Sudakin V, Chan GK, Yen TJ - J. Cell Biol. (2001)

Bottom Line: We found that the majority of the APC/C in mitotic lysates is associated with the MCC, and this likely contributes to the lag in ubiquitin ligase activity.Chromosomes did not affect the inhibitory activity of MCC or the stimulatory activity of CDC20.Unattached kinetochores then target the APC/C for sustained inhibition by the MCC.
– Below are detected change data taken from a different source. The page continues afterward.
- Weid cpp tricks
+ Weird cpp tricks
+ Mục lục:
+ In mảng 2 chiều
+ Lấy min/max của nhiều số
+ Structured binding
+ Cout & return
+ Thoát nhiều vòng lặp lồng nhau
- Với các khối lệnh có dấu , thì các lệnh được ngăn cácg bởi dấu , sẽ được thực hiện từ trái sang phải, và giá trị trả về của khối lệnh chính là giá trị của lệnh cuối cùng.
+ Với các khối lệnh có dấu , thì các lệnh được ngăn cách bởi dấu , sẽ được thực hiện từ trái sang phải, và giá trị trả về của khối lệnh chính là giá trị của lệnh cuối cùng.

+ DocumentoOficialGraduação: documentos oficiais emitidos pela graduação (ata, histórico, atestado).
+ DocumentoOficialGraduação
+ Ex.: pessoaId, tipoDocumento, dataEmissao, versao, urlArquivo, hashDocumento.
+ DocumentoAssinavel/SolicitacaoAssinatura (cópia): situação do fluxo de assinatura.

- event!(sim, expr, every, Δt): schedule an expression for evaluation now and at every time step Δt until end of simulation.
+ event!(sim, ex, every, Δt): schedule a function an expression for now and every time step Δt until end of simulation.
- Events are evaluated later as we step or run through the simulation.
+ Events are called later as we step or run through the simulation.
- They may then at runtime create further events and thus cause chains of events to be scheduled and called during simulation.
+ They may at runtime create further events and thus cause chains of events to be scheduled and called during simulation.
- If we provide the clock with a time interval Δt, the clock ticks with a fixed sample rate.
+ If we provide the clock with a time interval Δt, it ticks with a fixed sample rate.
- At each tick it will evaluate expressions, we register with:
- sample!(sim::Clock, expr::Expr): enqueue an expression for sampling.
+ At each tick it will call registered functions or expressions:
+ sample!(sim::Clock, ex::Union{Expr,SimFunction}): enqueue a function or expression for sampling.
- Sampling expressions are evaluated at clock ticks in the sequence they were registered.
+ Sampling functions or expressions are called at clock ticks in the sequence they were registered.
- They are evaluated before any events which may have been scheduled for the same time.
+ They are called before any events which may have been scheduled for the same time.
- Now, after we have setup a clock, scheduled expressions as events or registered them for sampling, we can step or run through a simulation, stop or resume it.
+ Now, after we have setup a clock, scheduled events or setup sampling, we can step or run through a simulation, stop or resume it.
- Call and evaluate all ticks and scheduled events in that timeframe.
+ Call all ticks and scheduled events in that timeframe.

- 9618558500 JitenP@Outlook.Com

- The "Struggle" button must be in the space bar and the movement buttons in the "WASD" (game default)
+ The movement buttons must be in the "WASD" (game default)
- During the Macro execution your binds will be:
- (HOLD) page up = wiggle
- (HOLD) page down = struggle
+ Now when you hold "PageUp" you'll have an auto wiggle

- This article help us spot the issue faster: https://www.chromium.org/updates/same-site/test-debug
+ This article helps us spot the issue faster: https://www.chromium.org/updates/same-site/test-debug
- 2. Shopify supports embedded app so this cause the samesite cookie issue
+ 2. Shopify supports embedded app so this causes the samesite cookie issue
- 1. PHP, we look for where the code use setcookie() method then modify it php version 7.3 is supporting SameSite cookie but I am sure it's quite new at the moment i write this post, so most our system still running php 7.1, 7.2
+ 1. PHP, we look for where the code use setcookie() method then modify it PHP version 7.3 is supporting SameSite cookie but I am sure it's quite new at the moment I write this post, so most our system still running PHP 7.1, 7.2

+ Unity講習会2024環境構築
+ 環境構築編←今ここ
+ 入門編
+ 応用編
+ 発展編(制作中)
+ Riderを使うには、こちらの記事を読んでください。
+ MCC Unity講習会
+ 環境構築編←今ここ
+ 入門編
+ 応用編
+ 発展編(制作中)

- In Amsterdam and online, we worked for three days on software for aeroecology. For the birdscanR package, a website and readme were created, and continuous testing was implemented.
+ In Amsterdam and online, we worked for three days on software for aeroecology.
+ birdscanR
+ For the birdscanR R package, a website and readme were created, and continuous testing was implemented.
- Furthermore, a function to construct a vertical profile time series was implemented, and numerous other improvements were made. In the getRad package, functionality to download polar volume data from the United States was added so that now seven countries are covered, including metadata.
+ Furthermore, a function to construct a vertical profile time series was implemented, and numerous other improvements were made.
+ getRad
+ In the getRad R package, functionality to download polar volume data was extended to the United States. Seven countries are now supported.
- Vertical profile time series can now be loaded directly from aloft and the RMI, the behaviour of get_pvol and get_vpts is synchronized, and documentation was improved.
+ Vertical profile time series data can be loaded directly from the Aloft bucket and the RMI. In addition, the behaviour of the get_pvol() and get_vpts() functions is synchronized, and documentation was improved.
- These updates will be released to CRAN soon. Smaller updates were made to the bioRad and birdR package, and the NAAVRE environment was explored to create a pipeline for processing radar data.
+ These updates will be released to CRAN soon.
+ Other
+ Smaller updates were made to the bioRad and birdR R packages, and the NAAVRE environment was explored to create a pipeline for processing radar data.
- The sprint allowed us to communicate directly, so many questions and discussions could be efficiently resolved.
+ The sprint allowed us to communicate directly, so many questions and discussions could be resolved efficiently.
View Article: PubMed Central - PubMed

Affiliation: Institute for Cancer Research, The Fox Chase Cancer Center, Philadelphia, PA 19111, USA.

ABSTRACT
The mitotic checkpoint prevents cells with unaligned chromosomes from prematurely exiting mitosis by inhibiting the anaphase-promoting complex/cyclosome (APC/C) from targeting key proteins for ubiquitin-mediated proteolysis. We have examined the mechanism by which the checkpoint inhibits the APC/C by purifying an APC/C inhibitory factor from HeLa cells. We call this factor the mitotic checkpoint complex (MCC) as it consists of hBUBR1, hBUB3, CDC20, and MAD2 checkpoint proteins in near equal stoichiometry. MCC inhibitory activity is 3,000-fold greater than that of recombinant MAD2, which has also been shown to inhibit APC/C in vitro. Surprisingly, MCC is not generated from kinetochores, as it is also present and active in interphase cells. However, only APC/C isolated from mitotic cells was sensitive to inhibition by MCC. We found that the majority of the APC/C in mitotic lysates is associated with the MCC, and this likely contributes to the lag in ubiquitin ligase activity. Importantly, chromosomes can suppress the reactivation of APC/C. Chromosomes did not affect the inhibitory activity of MCC or the stimulatory activity of CDC20. We propose that the preformed interphase pool of MCC allows for rapid inhibition of APC/C when cells enter mitosis. Unattached kinetochores then target the APC/C for sustained inhibition by the MCC.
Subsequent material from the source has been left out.